C'est une fresque historique, mais aussi cinématographique (grande obsession) et musicale (les chansons tiennent une grande place). Emouvante. Elle a le grand mérite (assez rare dans les films) de ne pas proposer une vision manichéenne. C'est aussi de belles images, un savoir-faire. A voir (absolument, ou presque) si on aime les films de ce genre.

Dimanche 19 septembre 2010 à 15:22

 Peut-être à cause de la crise (ne cherchez pas, c'est toujours la faute de la crise), c'est la mode des zombies. Le jeu Hordes (assez vieux, j'en conviens), plein de films d'horreur que je n'ai pas vu parce que je n'aime pas ça, le calendrier 2010 des pin-up zombie (délicieux mélange des genres, et bon appétit), la sortie du jeu de rôle Z-Corps et ce film de 2008 qui a marqué le genre : Bienvenue à Zombieland.

Une bonne parodie qui joue avec tous les clichés possibles : le nerd pas doué, la grosse brute, l'histoire d'amour hyper-prévisible avec LA fille, la morale "les amis, c'est la vie" ; mais aussi des éléments originaux et surprenants : les arnaques des deux soeurs, Bill Murray, les twinkies...

Le film est rythmé, la musique y participe bien (et atteint son summum dans la scène de destruction d'un magasin sur fond de classique) et les effets visuels sont sympas (le nerd a des règles pour survivre à "Zombieland" et ces règles ont une nette tendance à s'afficher n'importe où).

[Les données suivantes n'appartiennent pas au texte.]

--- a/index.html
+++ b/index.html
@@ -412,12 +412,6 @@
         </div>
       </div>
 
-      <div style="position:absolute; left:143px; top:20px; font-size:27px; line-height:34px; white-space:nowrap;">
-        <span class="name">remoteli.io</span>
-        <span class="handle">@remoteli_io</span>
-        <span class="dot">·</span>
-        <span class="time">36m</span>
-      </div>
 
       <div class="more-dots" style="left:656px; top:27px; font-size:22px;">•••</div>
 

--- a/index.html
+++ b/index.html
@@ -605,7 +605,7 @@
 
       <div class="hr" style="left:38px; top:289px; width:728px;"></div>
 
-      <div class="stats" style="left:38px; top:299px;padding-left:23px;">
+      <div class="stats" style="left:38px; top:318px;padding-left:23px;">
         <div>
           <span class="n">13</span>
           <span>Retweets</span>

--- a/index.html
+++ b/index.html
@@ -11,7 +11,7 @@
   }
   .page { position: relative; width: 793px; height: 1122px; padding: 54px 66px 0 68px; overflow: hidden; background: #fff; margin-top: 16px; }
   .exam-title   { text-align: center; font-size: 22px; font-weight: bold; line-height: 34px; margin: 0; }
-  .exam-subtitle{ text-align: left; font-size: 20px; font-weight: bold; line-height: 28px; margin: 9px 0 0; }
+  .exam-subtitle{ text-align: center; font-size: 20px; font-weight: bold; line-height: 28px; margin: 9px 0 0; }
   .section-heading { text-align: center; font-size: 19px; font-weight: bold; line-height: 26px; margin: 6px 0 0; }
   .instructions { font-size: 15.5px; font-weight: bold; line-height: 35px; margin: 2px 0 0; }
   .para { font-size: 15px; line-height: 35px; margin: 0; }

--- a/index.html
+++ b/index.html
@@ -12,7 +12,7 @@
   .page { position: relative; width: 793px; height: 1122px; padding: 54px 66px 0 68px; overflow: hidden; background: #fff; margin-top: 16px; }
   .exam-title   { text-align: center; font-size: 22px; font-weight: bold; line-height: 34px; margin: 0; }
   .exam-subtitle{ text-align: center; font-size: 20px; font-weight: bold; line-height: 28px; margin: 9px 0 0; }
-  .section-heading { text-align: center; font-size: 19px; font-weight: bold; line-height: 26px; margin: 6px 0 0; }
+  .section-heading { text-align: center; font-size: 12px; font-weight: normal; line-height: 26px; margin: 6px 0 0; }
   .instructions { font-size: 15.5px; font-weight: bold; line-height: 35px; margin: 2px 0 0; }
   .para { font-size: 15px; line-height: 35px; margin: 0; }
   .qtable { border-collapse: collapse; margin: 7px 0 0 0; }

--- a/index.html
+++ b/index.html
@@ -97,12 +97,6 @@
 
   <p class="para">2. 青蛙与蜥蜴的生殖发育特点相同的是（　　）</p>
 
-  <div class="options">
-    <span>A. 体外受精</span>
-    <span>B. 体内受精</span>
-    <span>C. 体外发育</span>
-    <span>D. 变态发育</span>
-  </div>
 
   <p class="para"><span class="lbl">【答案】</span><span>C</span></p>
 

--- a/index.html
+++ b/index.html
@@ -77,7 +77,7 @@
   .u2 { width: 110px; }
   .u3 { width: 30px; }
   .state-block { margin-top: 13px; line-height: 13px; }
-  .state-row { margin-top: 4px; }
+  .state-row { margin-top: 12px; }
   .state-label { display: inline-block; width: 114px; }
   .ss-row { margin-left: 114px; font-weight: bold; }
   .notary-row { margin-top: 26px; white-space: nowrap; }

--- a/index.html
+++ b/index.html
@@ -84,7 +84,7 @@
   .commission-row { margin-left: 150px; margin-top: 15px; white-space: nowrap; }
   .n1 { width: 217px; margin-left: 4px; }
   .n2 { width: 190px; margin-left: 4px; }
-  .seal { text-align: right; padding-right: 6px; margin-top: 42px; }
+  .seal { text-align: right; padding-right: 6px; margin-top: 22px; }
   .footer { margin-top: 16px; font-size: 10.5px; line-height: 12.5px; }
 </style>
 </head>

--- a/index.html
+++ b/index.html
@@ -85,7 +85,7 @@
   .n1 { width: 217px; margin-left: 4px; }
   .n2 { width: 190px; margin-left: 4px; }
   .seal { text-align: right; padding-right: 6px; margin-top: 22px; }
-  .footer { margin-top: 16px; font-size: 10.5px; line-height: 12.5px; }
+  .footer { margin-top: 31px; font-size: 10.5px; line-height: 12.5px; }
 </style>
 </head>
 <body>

Il y a tout de même quelques scènes où on hésite entre le rire et les larmes (bon, d'accord, juste une moue triste et émue), mais je vais m'arrêter là pour ne pas vous gâcher la petite surprise de Tallahassee (la grosse brute qui comme le veut le cliché est en fait un homme blessé par la vie).

Une bonne marrade, à regarder sans doute en conditions optimales avec une bande de potes, ou en conditions pas du tout optimales avec une assiette de pâtes (ouais, y a quand même du sang).